An exact copy of the lines from the top of the data through the line with "2025-03-12: 7.6 -> 8.2" is what you should give, with no pictures in it.

> _Data provided_:
++++++++++

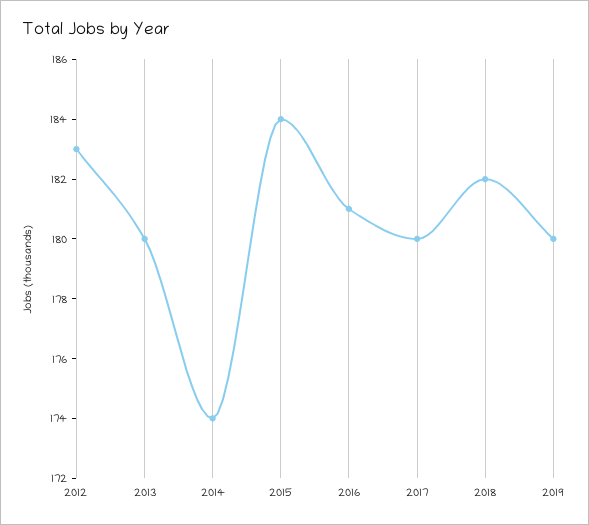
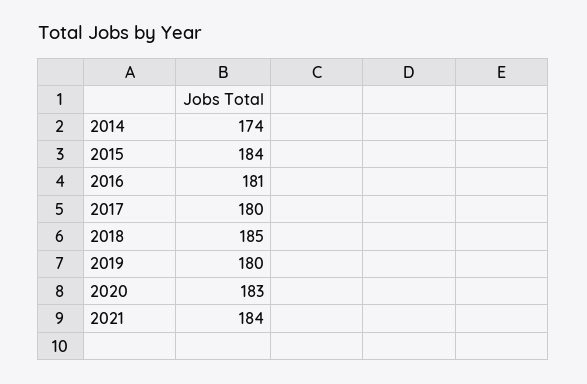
2012: 183 -> none
2013: 180 -> none
2018: 182 -> 185
2020: none -> 183
2021: none -> 184

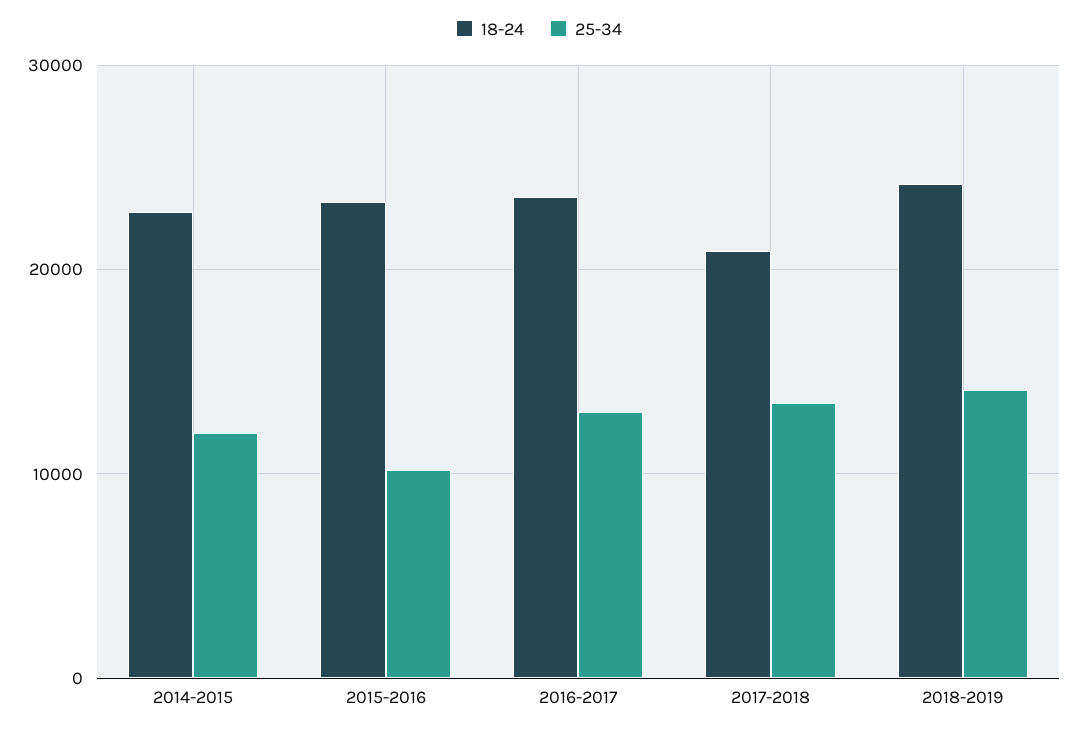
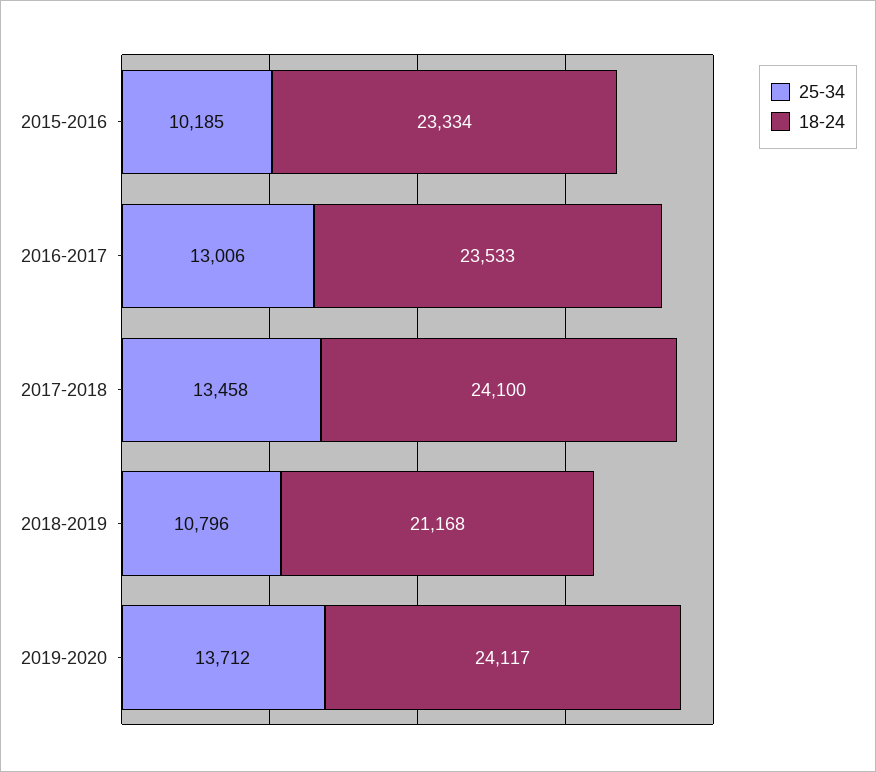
18-24, 2014-2015: 23000 -> none
25-34, 2014-2015: 12000 -> none
18-24, 2017-2018: 21000 -> 24100
18-24, 2018-2019: 24000 -> 21168
25-34, 2018-2019: 14000 -> 10796
25-34, 2019-2020: none -> 13712
18-24, 2019-2020: none -> 24117

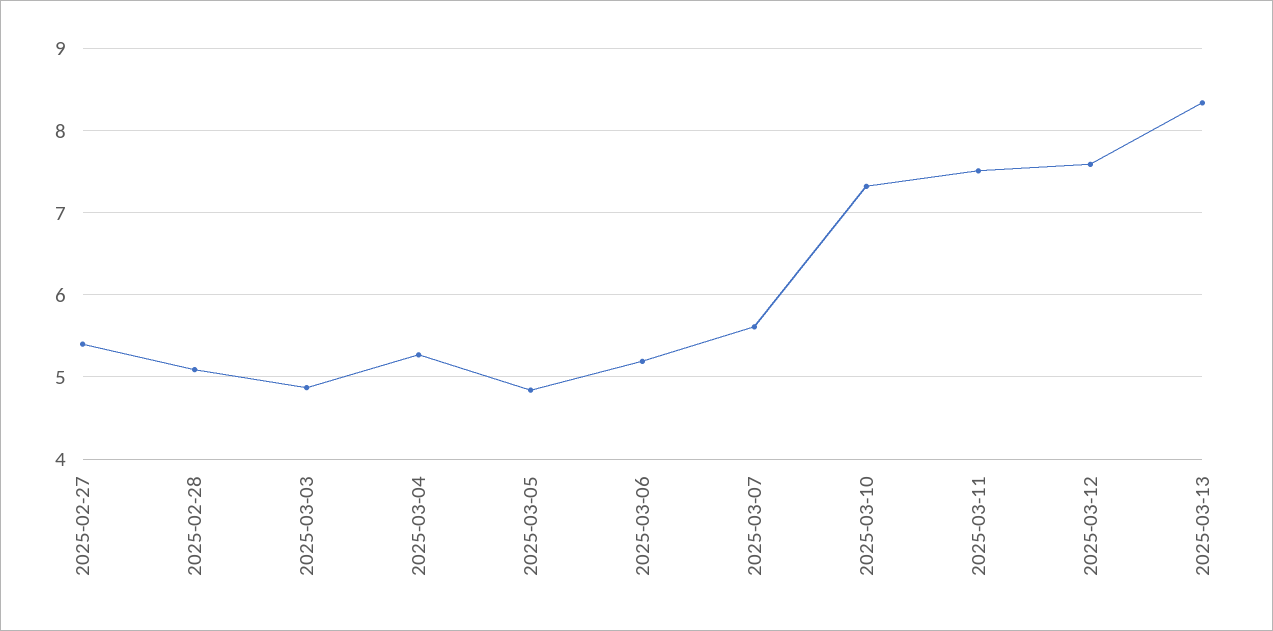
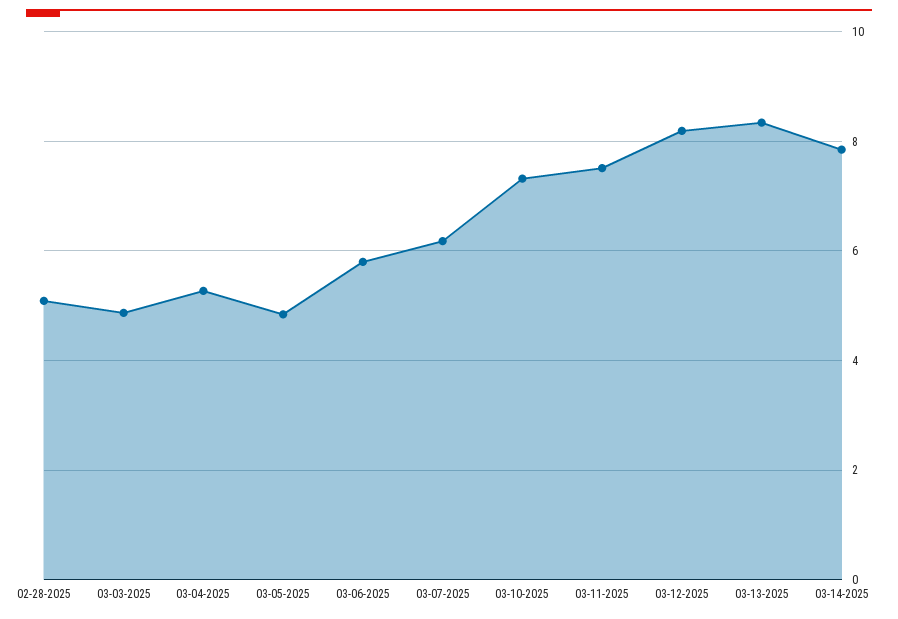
2025-02-27: 5.4 -> none
2025-03-06: 5.2 -> 5.8
2025-03-07: 5.6 -> 6.2
2025-03-12: 7.6 -> 8.2
03-14-2025: none -> 7.8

++++++++++

> _Your response_:
2012: 183 -> none
2013: 180 -> none
2018: 182 -> 185
2020: none -> 183
2021: none -> 184

18-24, 2014-2015: 23000 -> none
25-34, 2014-2015: 12000 -> none
18-24, 2017-2018: 21000 -> 24100
18-24, 2018-2019: 24000 -> 21168
25-34, 2018-2019: 14000 -> 10796
25-34, 2019-2020: none -> 13712
18-24, 2019-2020: none -> 24117

2025-02-27: 5.4 -> none
2025-03-06: 5.2 -> 5.8
2025-03-07: 5.6 -> 6.2
2025-03-12: 7.6 -> 8.2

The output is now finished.